Segment Start: Dataset records

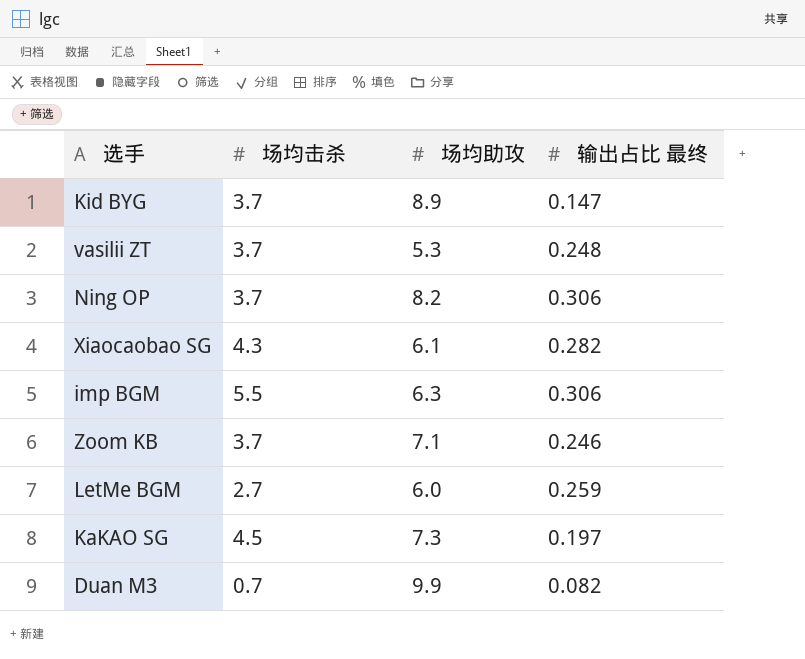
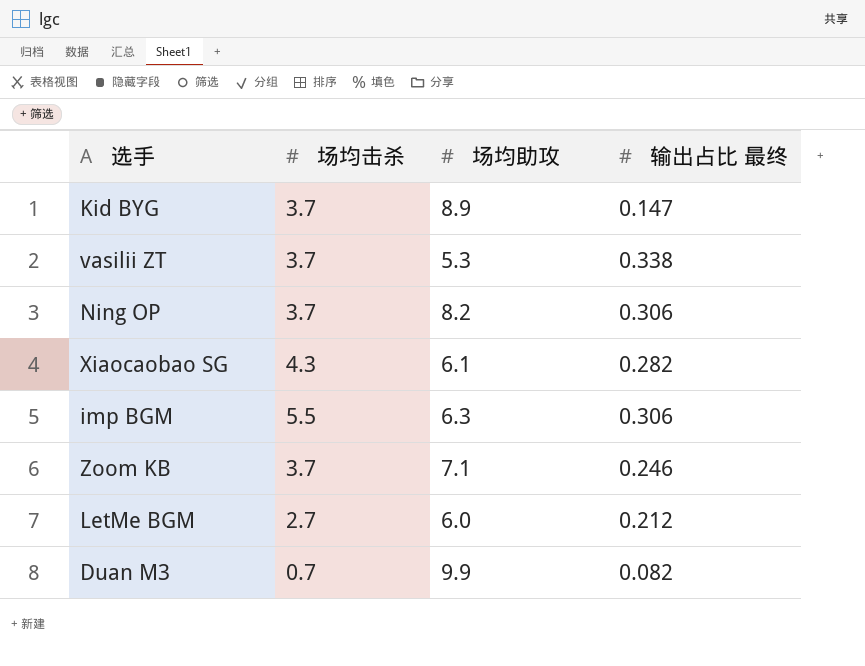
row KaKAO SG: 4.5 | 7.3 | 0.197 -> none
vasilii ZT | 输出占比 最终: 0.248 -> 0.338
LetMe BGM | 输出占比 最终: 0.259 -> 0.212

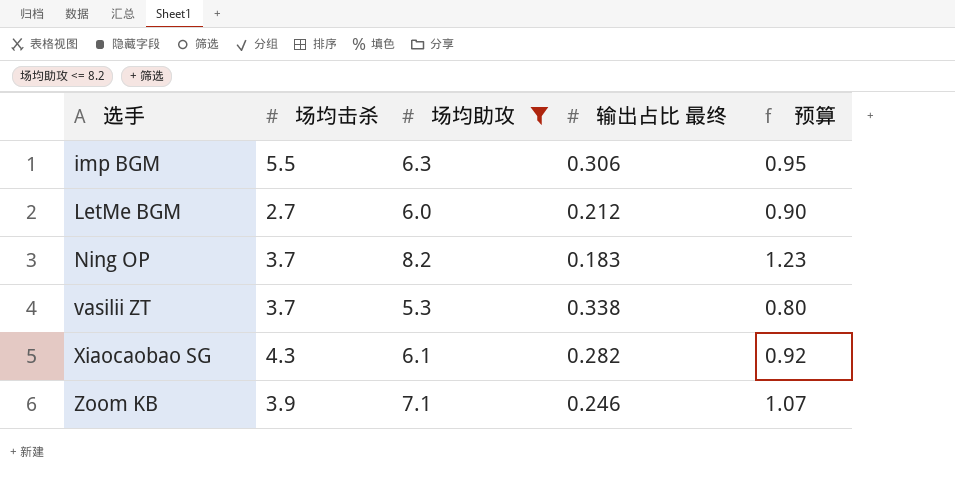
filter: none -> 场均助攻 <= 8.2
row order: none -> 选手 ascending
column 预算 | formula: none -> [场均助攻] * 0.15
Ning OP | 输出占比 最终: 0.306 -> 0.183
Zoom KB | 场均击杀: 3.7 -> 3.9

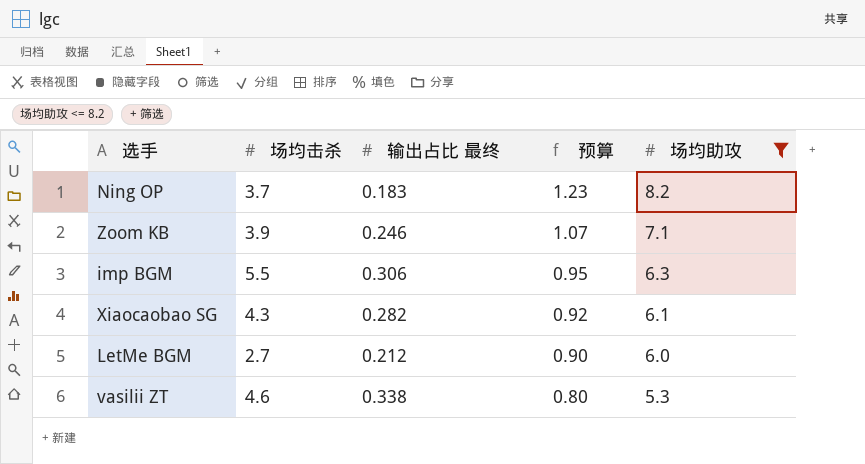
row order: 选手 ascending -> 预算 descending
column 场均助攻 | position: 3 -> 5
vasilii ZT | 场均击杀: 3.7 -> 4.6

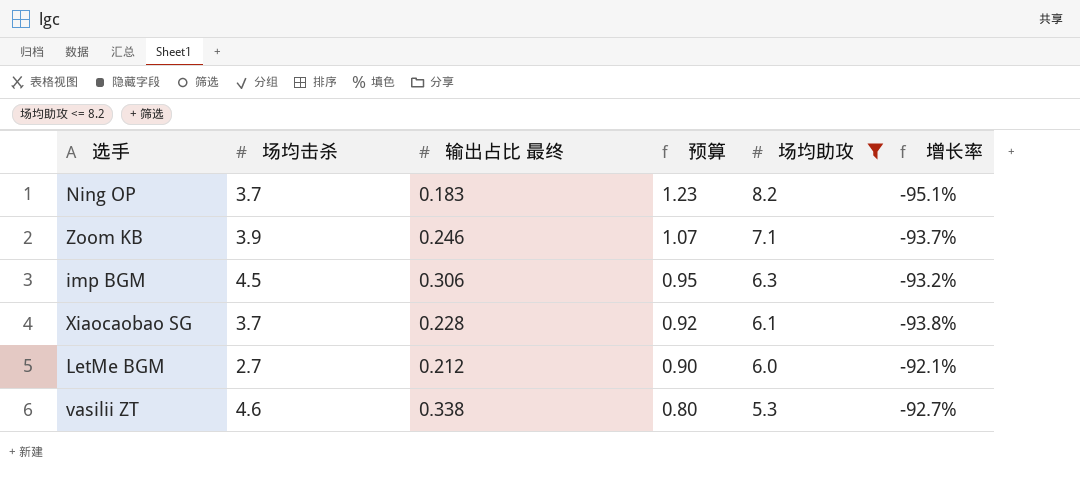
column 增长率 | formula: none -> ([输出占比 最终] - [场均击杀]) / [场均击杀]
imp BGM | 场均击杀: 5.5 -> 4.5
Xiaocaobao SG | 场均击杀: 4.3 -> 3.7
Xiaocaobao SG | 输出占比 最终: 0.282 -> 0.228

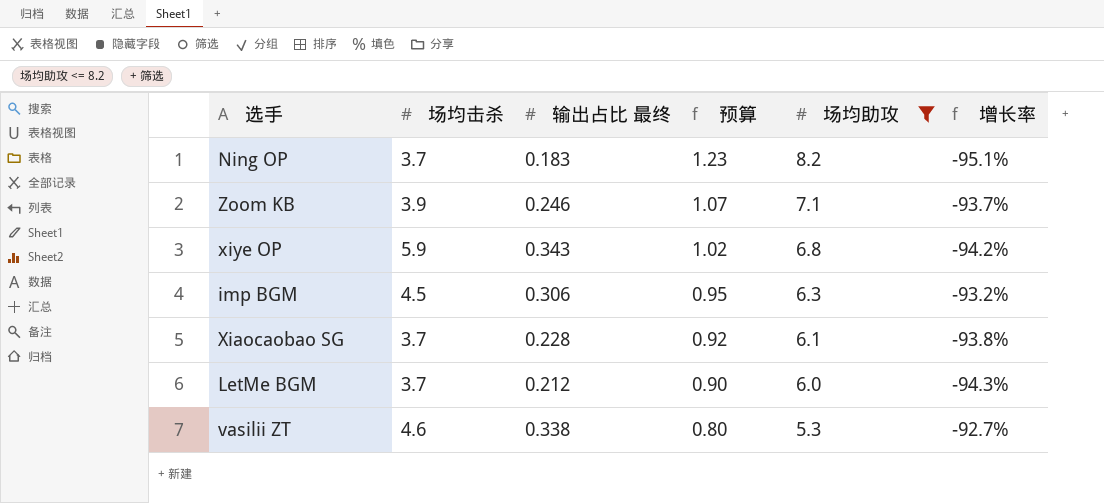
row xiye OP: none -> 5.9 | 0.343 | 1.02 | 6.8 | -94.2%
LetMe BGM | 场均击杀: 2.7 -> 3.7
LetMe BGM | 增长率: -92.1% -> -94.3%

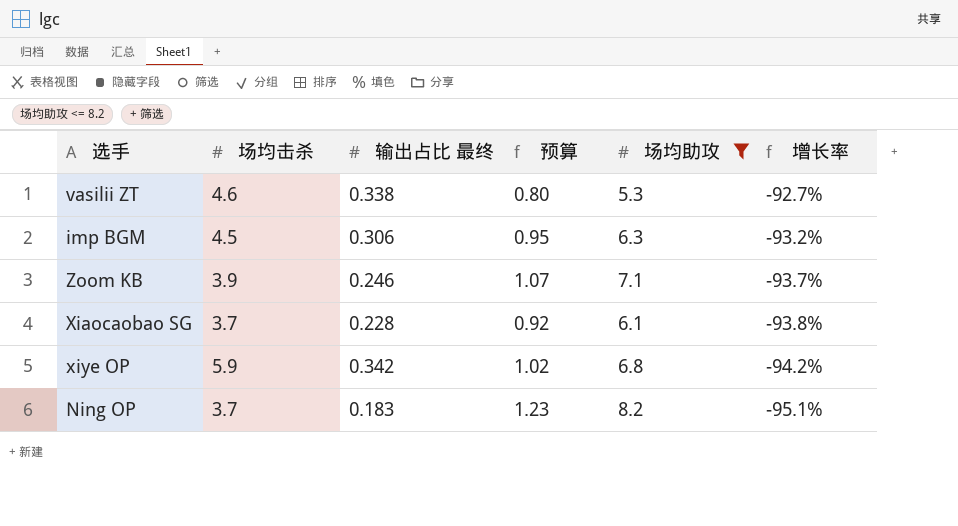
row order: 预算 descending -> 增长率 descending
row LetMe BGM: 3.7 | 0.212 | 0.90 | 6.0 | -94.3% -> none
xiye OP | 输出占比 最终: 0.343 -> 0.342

Segment End: Dataset records
Segment Start: Dataset records

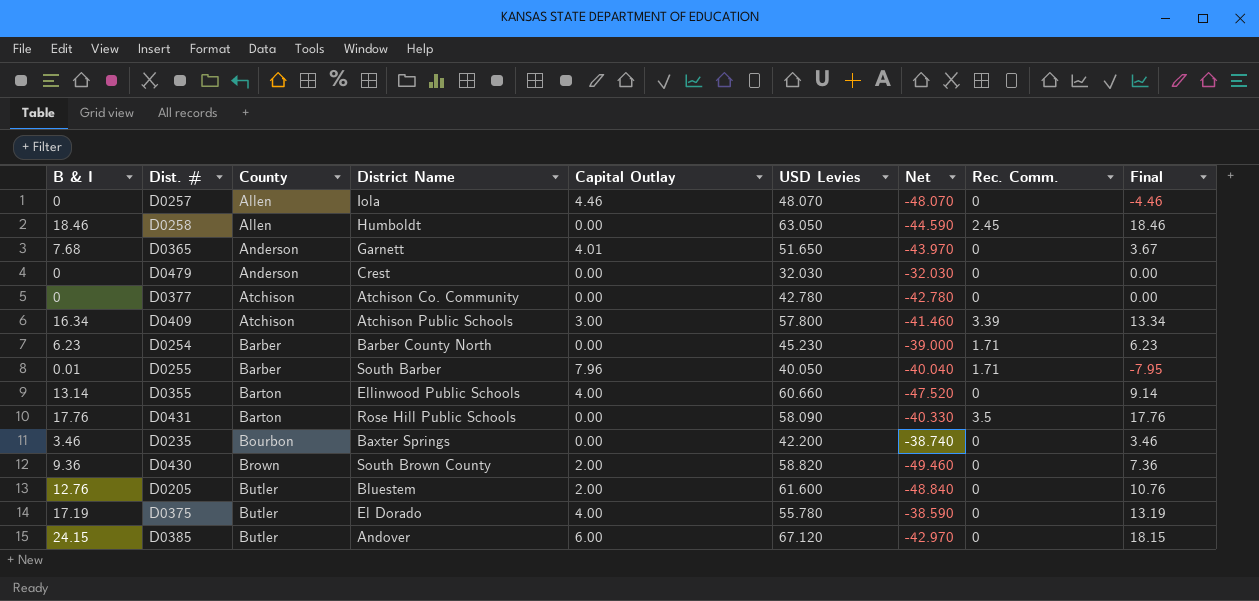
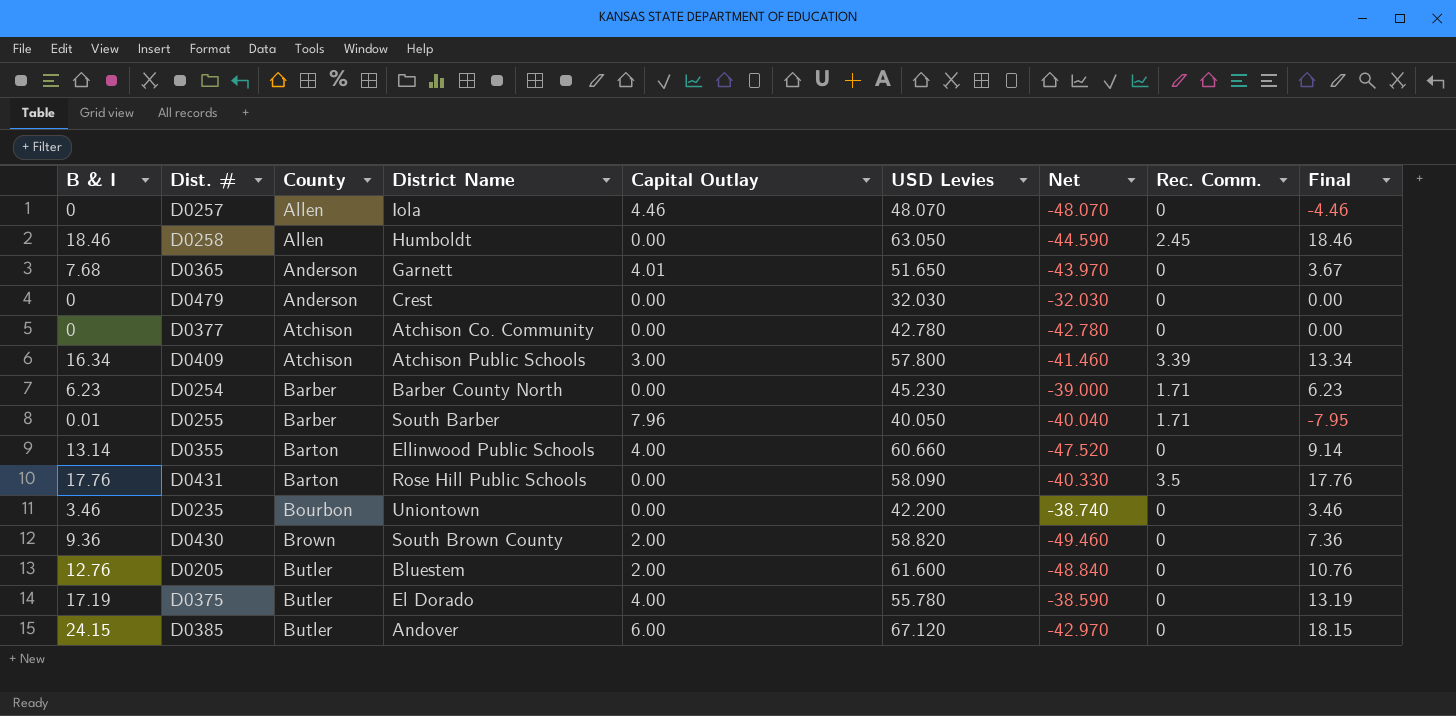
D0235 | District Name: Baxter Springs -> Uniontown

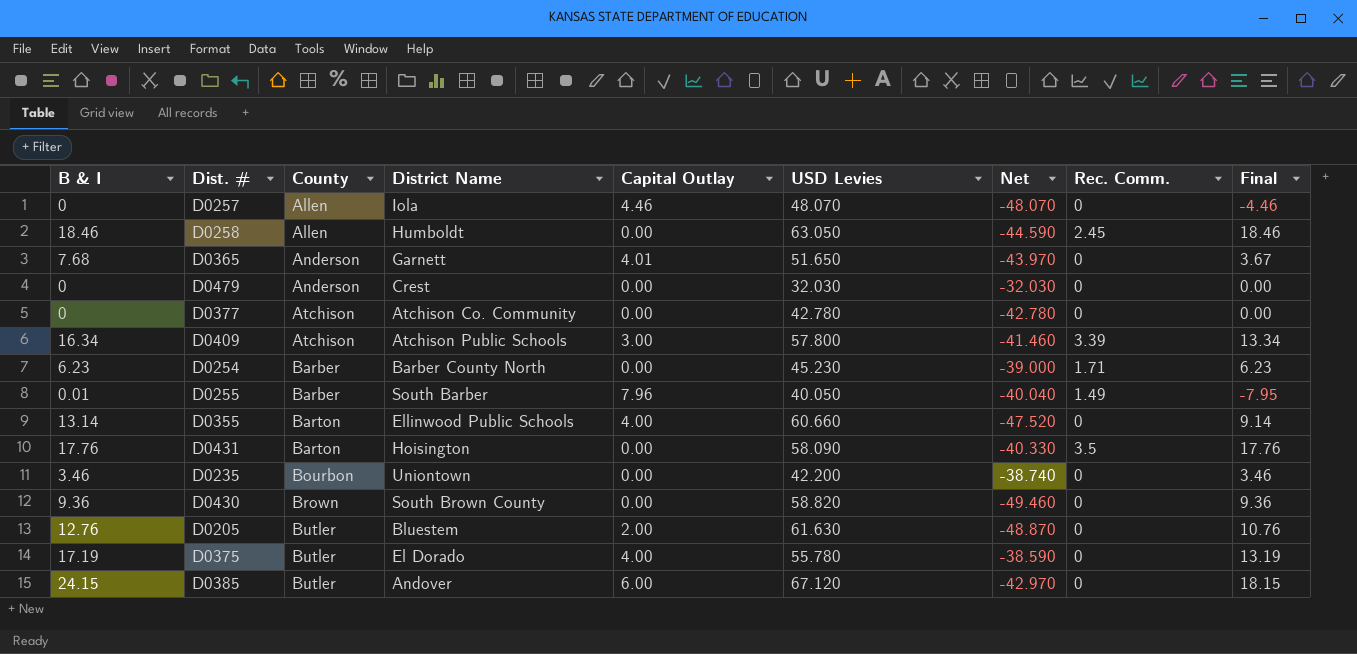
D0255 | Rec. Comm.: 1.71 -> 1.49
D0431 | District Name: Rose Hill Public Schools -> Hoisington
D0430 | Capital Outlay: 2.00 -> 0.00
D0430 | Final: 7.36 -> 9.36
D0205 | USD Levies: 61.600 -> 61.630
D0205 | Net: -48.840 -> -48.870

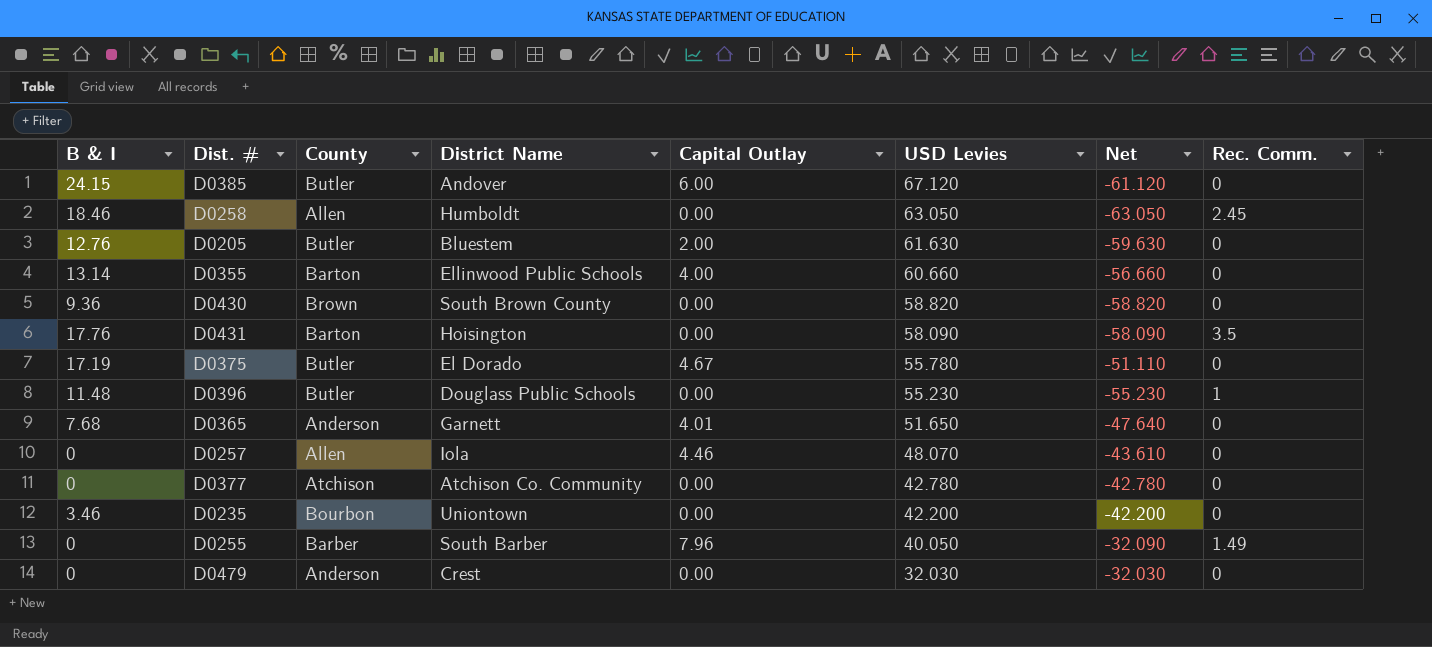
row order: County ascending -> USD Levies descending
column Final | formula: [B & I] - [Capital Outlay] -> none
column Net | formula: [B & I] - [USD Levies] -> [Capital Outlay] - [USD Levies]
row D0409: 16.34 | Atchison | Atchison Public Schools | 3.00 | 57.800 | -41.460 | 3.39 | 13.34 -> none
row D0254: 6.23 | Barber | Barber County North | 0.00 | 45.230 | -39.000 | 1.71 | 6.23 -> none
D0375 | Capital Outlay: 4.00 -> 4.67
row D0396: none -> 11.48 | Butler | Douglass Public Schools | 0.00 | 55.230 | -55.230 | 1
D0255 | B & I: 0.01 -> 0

Segment End: Dataset records

Look back at the data above, then output exactly the lines from the line holding "row KaKAO SG: 4.5 | 7.3 | 0.197 -> none" up to and including the line holding "LetMe BGM | 增长率: -92.1% -> -94.3%". Leave out the pictures.

### Solution to the exercise
row KaKAO SG: 4.5 | 7.3 | 0.197 -> none
vasilii ZT | 输出占比 最终: 0.248 -> 0.338
LetMe BGM | 输出占比 最终: 0.259 -> 0.212

filter: none -> 场均助攻 <= 8.2
row order: none -> 选手 ascending
column 预算 | formula: none -> [场均助攻] * 0.15
Ning OP | 输出占比 最终: 0.306 -> 0.183
Zoom KB | 场均击杀: 3.7 -> 3.9

row order: 选手 ascending -> 预算 descending
column 场均助攻 | position: 3 -> 5
vasilii ZT | 场均击杀: 3.7 -> 4.6

column 增长率 | formula: none -> ([输出占比 最终] - [场均击杀]) / [场均击杀]
imp BGM | 场均击杀: 5.5 -> 4.5
Xiaocaobao SG | 场均击杀: 4.3 -> 3.7
Xiaocaobao SG | 输出占比 最终: 0.282 -> 0.228

row xiye OP: none -> 5.9 | 0.343 | 1.02 | 6.8 | -94.2%
LetMe BGM | 场均击杀: 2.7 -> 3.7
LetMe BGM | 增长率: -92.1% -> -94.3%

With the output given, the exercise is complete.